Missing Turk scribes to be freed soon: NGO
ISTANBUL - Hürriyet Daily News
Demonstrators from Media-İş union hold a protest on May 1 in Ankara’s Tandoğan Square calling for the release of two Turkish journalists who went missing in Syria. Yahya Coçkun says he talked to his brother on the phone recently thanks to an NGO. AA photoAs hope rises for two Turkish journalists held in Damascus by Syrian authorities according to their relatives, a nongovernmental organization representative said the reporters were “safe and sound” and senior Iranian officials have been mediating for their release.
Turkish journalists Hamit Coşkun and Adem Özköse, who have been missing for nearly two months in Syria were found in Damascus by officials from the Istanbul-based Humanitarian Aid Foundation (İHH) on May 5, Serkan Nergis, press consultant for the İHH, told the Hürriyet Daily News yesterday.
“Iranian and Turkish committees went to Damascus recently, and they met with Adem Özköse and Hamit Coşkun in lockup on May 5. The journalists’ states of health were reported as good by the İHH officials,” Nergis said in a phone interview.
Nergis also said they have been conducting humanitarian diplomacy with Syrian officials to rescue the journalists for the last two months with the support of Iranian officials.
However, it was not certain if the Turkish journalists would be freed, a Turkish Foreign Ministry official told Hürriyet Daily News yesterday. The official denied media reports that Turkish officials from the Foreign Ministry and intelligence officials visited Damascus for negotiations to release the journalists.
Turkish Foreign Minister Ahmet Davutoğlu said on May 5 that they have been following the developments closely. Responding to a question about news reports that the journalists were set to be released soon, Davutoğlu said, “I hope they will return safe and sound back to our country.”

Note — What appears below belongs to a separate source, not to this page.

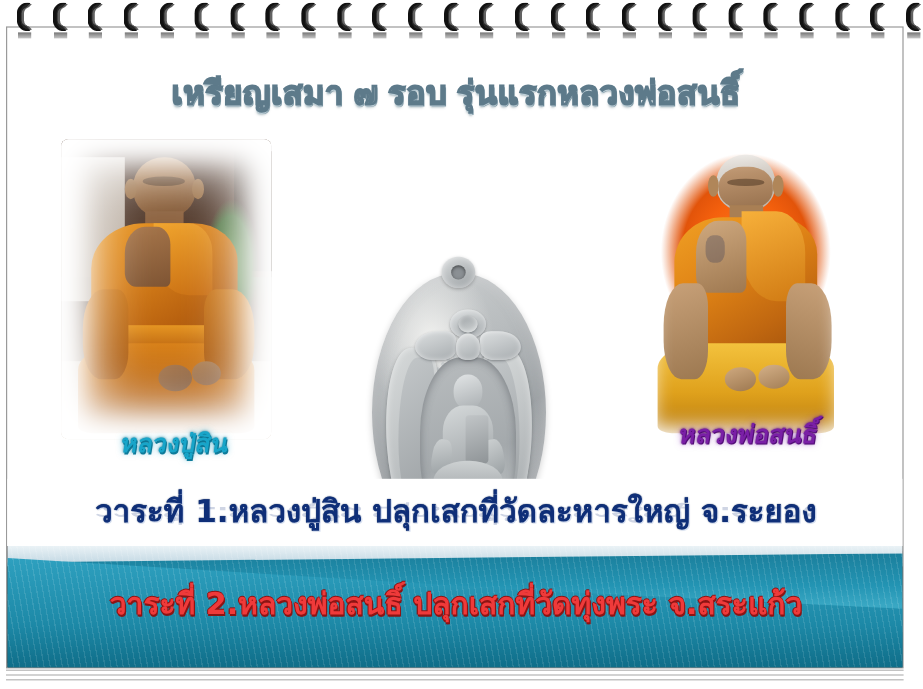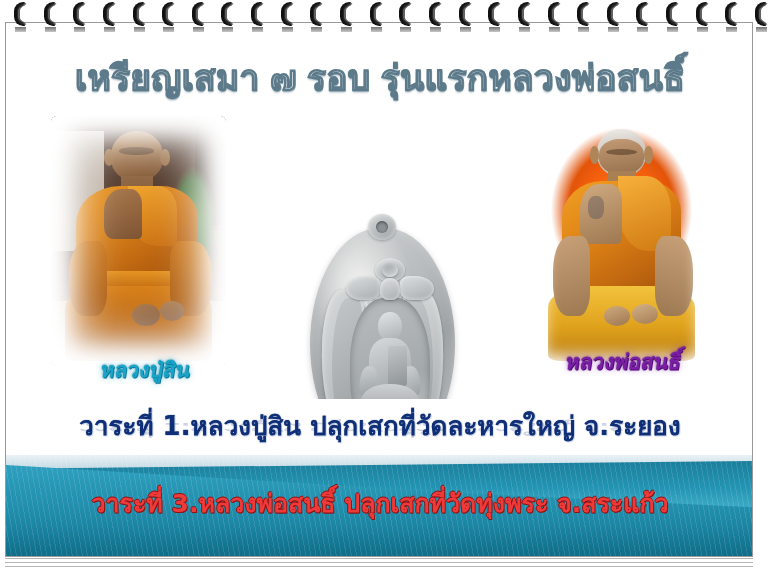"เหรียญเสมา ๗ รอบ รุ่นแรกหลวงพ่อสนธิ์" .title { font-size: 35px -> 27px }
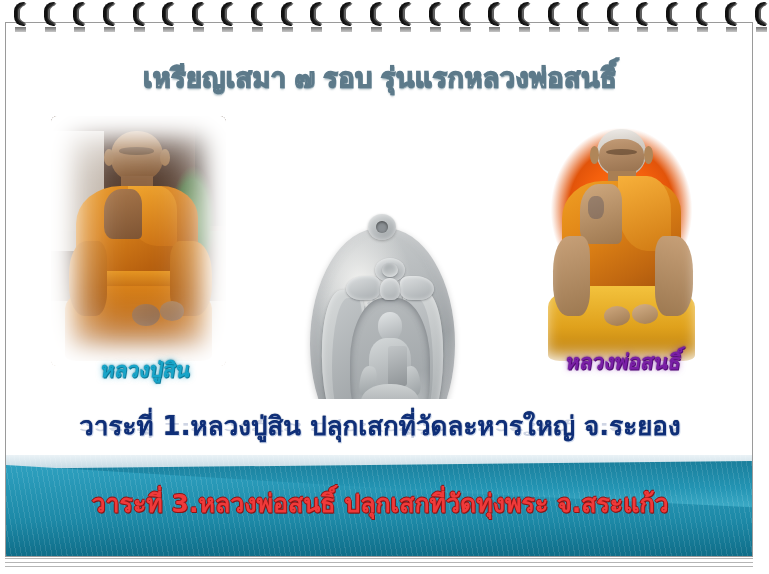"วาระที่ 3.หลวงพ่อสนธิ์" div.t2 { text: 3.หลวงพ่อสนธิ์ -> 2.หลวงพ่อสนธิ์ }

Brother talks on the phone
Cameraman Hamit Coşkun’s brother Yahya Coşkun said he had talked to his brother on a phone provided by the İHH committee, which is reportedly the first contact with the journalists since March 10. Yahya Çoşkun said his brother was held in a “private prison” in Damascus by Syrian officials.
“We talked on the phone only 30 seconds but it was a big relief for me after two months without any news about their lives. We were occasionally getting unofficial information from local sources but Syria is passing through violent days, you can never know what will happen next,” Yahya Coşkun told the Daily News yesterday on the phone. Yahya Coşkun also said he had not been informed by the Turkish Foreign Ministry about the release of his brother recently. However, he said he was hopeful that they would return to Turkey after speaking to Hamit Coşkun on the phone.